Washington, 05. Nov (Reuters) - Wer sich in Deutschland die Nacht um die Ohren schlägt, um die Ergebnisse der US-Wahl live zu verfolgen, tut sich möglicherweise keinen Gefallen: Experten warnen wie alle vier Jahre davor, dass die frühen Ergebnisse ein falsches Bild abgeben können. Auf Englisch wird von Fata Morganas in der jeweiligen Parteifarbe gesprochen: Eine "red mirage" bei einer trügerischen frühen Führung der Republikaner und entsprechend einer "blue mirage" bei den Demokraten. Die zugehörige "Verschiebung" in die Gegenrichtung gegen Ende der Auszählung wird dann "red shift" oder "blue shift" genannt.
Drei Faktoren kommen hierbei zusammen: Erstens, in vielen Bundesstaaten werden die Briefwahlstimmen zu einem anderen Zeitpunkt ausgezählt als die aus den Urnen. Zweitens, Briefwahlstimmen mit einem Poststempel vom Dienstag werden teilweise noch Tage später angenommen. Drittens und am wichtigsten: Demokraten stimmen eher per Brief ab als Republikaner.
So kam es bei der Wahl 2020 in mehreren Bundesstaaten zu "red mirages", weil die Republikaner des damaligen - und diesjährigen - Kandidaten Donald Trump in die Wahllokale gingen und diese Stimmen früher gezählt wurden. Im Laufe der Wahlnacht kam es dann zu einer "blue shift" für den späteren Wahlsieger Joe Biden, als die Demokraten-lastigen Ergebnisse der Briefwahlen hinzukamen. Zwar sagten Experten diesen Effekt korrekt voraus. Trump nutzte ihn jedoch für seine bis heute juristisch nicht belegte Behauptung, er habe nur durch einen groß angelegten Wahlbetrug verloren.

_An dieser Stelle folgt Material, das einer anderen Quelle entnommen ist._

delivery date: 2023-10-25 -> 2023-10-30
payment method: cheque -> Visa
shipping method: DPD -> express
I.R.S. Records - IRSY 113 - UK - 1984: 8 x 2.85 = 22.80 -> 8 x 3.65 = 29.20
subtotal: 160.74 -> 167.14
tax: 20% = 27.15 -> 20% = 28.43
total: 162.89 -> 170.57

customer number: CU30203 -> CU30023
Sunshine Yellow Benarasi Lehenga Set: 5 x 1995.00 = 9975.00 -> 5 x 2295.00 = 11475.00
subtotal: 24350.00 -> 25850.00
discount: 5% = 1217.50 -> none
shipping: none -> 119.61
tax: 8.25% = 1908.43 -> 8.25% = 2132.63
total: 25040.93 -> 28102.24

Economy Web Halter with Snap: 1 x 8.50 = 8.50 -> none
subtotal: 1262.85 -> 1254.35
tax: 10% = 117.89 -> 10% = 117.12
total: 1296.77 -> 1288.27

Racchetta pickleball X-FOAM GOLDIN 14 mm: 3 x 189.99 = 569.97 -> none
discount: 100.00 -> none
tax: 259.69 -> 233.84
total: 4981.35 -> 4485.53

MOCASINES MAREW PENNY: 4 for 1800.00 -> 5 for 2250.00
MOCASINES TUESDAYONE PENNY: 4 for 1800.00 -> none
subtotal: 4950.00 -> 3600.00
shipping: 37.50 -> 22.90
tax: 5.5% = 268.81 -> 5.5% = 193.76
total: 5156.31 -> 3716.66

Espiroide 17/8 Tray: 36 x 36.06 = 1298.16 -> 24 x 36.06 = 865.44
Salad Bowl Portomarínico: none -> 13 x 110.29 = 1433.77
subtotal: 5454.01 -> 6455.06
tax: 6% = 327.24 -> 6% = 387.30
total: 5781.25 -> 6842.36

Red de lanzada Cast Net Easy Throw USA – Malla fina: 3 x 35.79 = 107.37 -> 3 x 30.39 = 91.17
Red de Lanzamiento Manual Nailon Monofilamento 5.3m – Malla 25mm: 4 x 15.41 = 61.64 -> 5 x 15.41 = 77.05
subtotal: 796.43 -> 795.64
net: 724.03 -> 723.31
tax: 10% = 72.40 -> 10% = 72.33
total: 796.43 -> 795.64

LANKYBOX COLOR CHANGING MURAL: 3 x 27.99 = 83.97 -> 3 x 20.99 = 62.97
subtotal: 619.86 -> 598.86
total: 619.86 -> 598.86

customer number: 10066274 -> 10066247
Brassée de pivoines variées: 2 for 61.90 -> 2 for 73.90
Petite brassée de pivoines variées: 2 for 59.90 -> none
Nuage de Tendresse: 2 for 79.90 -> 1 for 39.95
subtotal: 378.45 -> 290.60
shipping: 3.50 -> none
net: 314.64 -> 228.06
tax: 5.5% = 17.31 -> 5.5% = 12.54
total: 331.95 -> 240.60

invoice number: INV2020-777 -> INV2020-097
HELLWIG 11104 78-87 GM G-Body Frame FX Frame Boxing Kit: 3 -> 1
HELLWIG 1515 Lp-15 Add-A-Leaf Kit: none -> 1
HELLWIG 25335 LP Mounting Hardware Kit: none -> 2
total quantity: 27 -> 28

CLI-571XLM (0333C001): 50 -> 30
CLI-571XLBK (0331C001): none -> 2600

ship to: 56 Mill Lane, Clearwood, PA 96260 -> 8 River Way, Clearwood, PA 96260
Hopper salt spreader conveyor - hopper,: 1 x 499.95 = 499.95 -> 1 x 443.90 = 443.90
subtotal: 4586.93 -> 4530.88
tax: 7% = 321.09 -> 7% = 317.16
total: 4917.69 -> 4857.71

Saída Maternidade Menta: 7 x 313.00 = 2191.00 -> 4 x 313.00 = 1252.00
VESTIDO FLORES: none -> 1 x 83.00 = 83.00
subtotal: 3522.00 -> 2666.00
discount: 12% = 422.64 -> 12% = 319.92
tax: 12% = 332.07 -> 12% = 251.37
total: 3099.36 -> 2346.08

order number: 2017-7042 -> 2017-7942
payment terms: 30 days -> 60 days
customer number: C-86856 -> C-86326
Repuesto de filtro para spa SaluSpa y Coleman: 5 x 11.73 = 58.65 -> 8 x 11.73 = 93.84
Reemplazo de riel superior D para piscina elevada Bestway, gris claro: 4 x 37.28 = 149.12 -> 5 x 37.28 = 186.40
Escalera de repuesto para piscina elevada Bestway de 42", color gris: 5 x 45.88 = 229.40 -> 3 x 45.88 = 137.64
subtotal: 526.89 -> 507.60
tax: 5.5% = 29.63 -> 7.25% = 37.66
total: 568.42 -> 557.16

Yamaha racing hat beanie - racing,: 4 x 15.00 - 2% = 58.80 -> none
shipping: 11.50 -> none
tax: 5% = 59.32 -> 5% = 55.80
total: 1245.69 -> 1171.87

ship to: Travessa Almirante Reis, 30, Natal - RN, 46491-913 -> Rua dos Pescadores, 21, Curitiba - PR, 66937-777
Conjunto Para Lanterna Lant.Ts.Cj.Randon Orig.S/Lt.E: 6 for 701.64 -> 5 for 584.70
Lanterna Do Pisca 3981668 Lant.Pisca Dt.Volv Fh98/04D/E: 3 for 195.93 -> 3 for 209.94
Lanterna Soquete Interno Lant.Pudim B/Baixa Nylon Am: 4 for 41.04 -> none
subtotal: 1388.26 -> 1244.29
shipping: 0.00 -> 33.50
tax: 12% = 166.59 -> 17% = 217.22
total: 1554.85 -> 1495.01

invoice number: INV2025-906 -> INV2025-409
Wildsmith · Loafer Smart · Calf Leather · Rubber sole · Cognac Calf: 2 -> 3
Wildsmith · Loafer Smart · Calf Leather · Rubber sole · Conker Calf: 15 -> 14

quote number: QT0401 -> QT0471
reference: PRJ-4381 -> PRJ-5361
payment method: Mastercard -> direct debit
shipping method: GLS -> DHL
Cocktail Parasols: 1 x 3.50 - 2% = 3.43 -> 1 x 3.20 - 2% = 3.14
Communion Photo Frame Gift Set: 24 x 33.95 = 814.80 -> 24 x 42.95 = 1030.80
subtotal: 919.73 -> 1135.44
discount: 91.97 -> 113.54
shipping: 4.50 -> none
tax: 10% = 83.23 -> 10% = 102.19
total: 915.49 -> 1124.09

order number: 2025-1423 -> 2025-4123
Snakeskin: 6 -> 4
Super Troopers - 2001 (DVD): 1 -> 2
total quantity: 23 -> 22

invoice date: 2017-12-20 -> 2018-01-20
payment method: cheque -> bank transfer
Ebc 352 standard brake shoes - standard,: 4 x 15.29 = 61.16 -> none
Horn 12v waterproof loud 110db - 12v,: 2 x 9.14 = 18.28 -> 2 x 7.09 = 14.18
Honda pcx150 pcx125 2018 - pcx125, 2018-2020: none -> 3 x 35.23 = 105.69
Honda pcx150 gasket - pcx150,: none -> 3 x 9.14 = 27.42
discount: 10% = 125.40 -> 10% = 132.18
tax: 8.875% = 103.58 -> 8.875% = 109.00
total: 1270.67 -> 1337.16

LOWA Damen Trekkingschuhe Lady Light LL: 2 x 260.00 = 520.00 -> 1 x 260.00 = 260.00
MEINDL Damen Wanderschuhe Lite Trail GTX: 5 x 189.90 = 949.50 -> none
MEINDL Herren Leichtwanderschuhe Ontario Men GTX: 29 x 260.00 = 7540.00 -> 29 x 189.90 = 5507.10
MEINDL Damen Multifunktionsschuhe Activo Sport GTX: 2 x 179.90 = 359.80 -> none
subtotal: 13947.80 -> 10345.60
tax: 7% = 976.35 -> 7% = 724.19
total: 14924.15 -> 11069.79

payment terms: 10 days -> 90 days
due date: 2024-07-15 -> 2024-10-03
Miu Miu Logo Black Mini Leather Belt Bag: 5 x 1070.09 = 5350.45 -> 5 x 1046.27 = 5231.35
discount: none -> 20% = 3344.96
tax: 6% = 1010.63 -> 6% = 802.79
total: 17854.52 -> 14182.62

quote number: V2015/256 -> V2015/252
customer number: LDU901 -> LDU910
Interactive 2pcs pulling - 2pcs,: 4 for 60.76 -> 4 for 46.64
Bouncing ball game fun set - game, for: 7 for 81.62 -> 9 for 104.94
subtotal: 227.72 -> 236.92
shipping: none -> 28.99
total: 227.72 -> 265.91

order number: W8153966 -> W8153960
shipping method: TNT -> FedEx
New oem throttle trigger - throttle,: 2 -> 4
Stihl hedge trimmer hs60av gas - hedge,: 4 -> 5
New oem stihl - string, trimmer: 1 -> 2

In diesem Jahr stehen sieben Bundesstaaten im Fokus, deren Ergebnisse entscheidend sein dürften. Diese "swing states" weisen folgende Besonderheiten bei der Auszählung auf:
PENNSYLVANIA: Erwartet wird eine "red mirage / blue shift", denn Wahlhelfern ist es bis zum Morgen des Wahltags untersagt, Briefwahlstimmen zu bearbeiten. Bis diese Ergebnisse vorliegen, können Tage vergehen. Entsprechend dürften erste Ergebnisse ein stärkeres Abschneiden von Trump suggerieren, bevor die Demokratin Kamala Harris später durch die Briefwahl aufholt.
WISCONSIN: Eine ähnliche Situation wie in Pennsylvania, mit einer weiteren Besonderheit: In vielen größeren Städten werden die Briefwahlzettel in Schüben zentral angeliefert und bearbeitet. Damit könnte es nach einer "red mirage" im Laufe des Mittwochs zu sprunghaften "blue shifts" bei den Demokraten kommen. Trump sprach 2020 auch hier fälschlicherweise von Betrug.
GEORGIA: Bis zu 70 Prozent der Bevölkerung gibt die Stimme vor dem eigentlichen Wahltermin ab, entweder per Briefwahl oder an Urnen beim "early voting". Briefwahlstimmen dürften jedoch erst am Wahltag gezählt werden. Andererseits wollen die Behörden alle Stimmen bis Mitternacht (US-Ortszeit; 06.00 Uhr Mittwoch MEZ) gezählt haben.
ARIZONA: Hier werden sogar fast 90 Prozent Brief- und Frühwähler erwartet. Deren Stimmen durften allerdings sofort nach dem Erhalt bearbeitet werden. Erwartet wird deswegen eine "blue mirage / red shift" Kombination, die zuerst Harris und dann Trump scheinbar bevorzugen sollte.
NORTH CAROLINA: Wie in Arizona wird hier wegen einer frühen Bearbeitung der Briefwahlstimmen eine "blue mirage / red shift" durch die Kombination aus frühen Briefwahlstimmen und späten Präsenzstimmen erwartet.
MICHIGAN hatte 2020 einen der schwersten Fälle von "red mirage / blue shift", die zu massiver Kritik führte. In der Folge wurde unter anderem die Vorabbearbeitung von Briefwahlstimmen erlaubt. Wie sich das in der Praxis auswirken wird, ist unklar.
NEVADA: Auch hier wurden die Verordnungen geändert, nachdem das späte Ergebnis 2020 - fünf Tage nach dem Wahltag - den Staat zum Gespött des Landes machte. Allerdings werden Briefwahlstimmen mit einem Poststempel vom Dienstag noch vier Tage später angenommen. Dies könnte Harris zugutekommen.